Humans are the only solution. Rational humans are never going to rely on technology alone for enforcement, governance, and/or oversight. If you have a problem with the humans currently making decisions, find better humans. Checks and balances.
Don't like the Big Tech corporate surveillance state? Write better laws regulating them. Don't like the people writing laws currently? Vote and run against them. Still not heard? There are yet more avenues for recourse.
The idea that technology is going to fix these problems holds no basis in reality.
Technology moves faster than legislation and so it dictates a lot of what the politicians have to make decisions about.
Any country, company, organisation who is not using technology and trying to catch up the to progress of it is loosing. Any country, company and organization who is trying to catch up is seeing itself needing less and less to do the same things.
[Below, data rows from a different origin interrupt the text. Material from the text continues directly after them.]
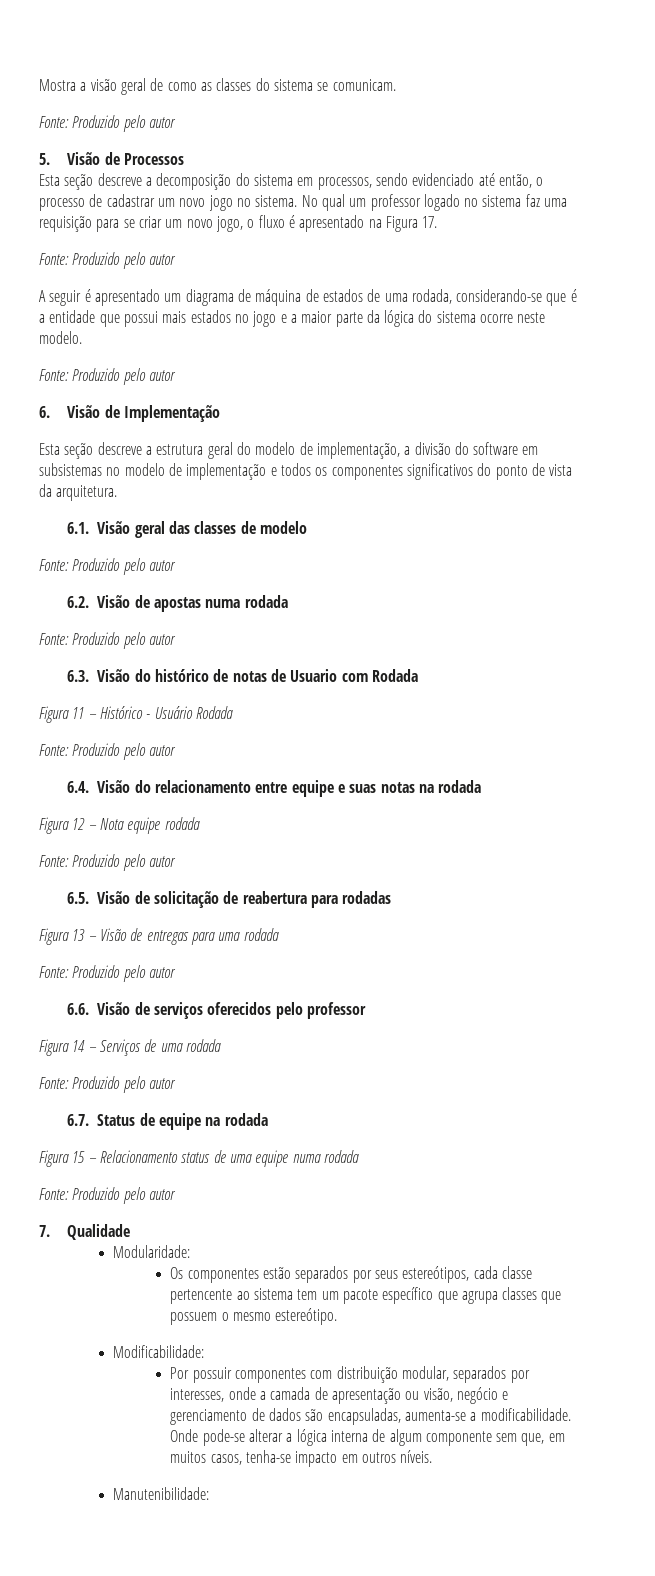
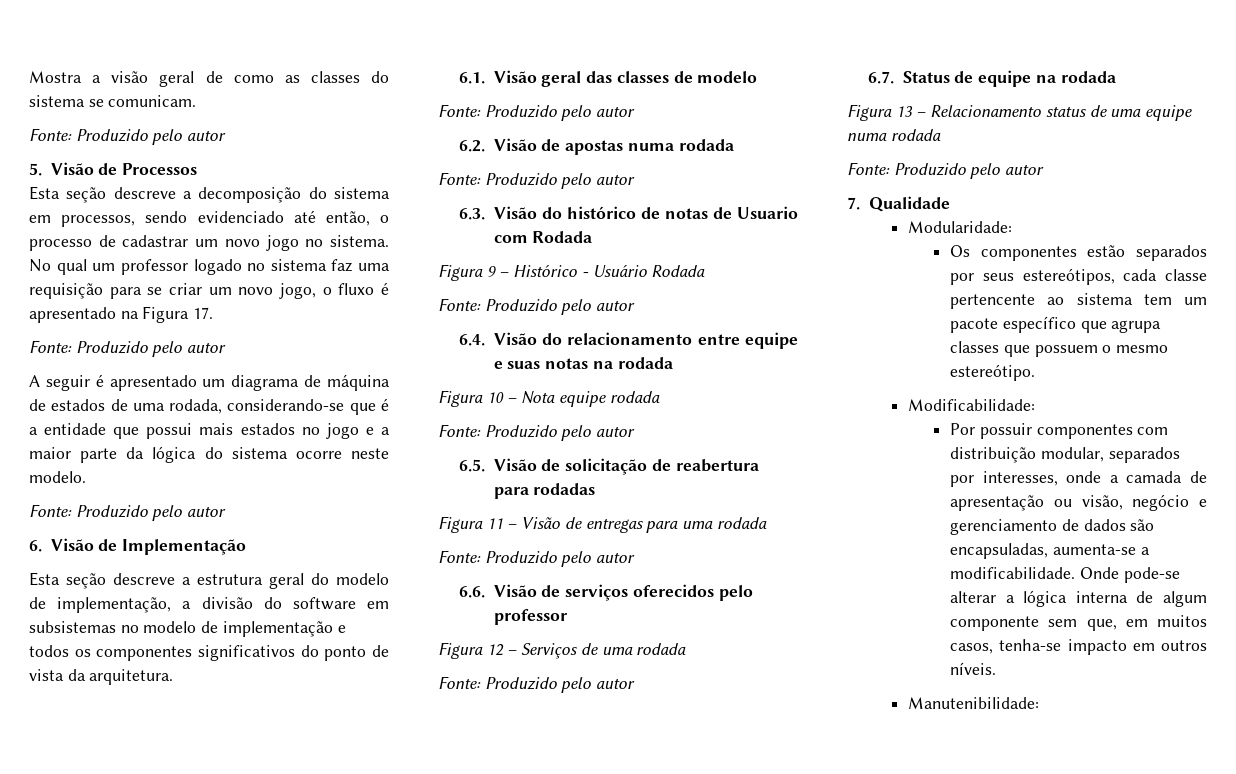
- Figura 11 – Histórico - Usuário Rodada
+ Figura 9 – Histórico - Usuário Rodada
- Figura 12 – Nota equipe rodada
+ Figura 10 – Nota equipe rodada
- Figura 13 – Visão de entregas para uma rodada
+ Figura 11 – Visão de entregas para uma rodada
- Figura 14 – Serviços de uma rodada
+ Figura 12 – Serviços de uma rodada
- Figura 15 – Relacionamento status de uma equipe numa rodada
+ Figura 13 – Relacionamento status de uma equipe numa rodada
Technological jobs are more or less the only jobs that pays really well and have some sort of a future and anyone who want to make money in todays economy have to use technology to scale their business even if it means undermining their own value.
The companies who are really transformative today and disrupting aren't just disrupting industries they are disrupting the legal system.
Bitcoin, Airbnb, Uber, self driving cars, drones all push the legal boundaries politicians are represented by special interest groups, these are at odds with the advantages tech brings to consumers.
AI in pushes the need for humans to relearn at an ever increasing speed sooner or later we can't re-educate ourselves fast enough.
Globalization is a byproduct of technology, we can't not have globalization if we want progress, countries who don't want progress aren't going to be able to compete with countries who do.
There are of course many other factors than just technology but it's my belief that today technology is at the core of any human progress. Without it we can't progress and and so we have no choice other than one that ultimately leads to our extinction. Technology is natural. It's part of evolution. If we don't adapt we perish.
Certain technologies are simply too abusable to be unrestricted. In fact, many technologies only exist to do things we consider wrong, so we outlaw them. Granted, many times these laws are not well enforced.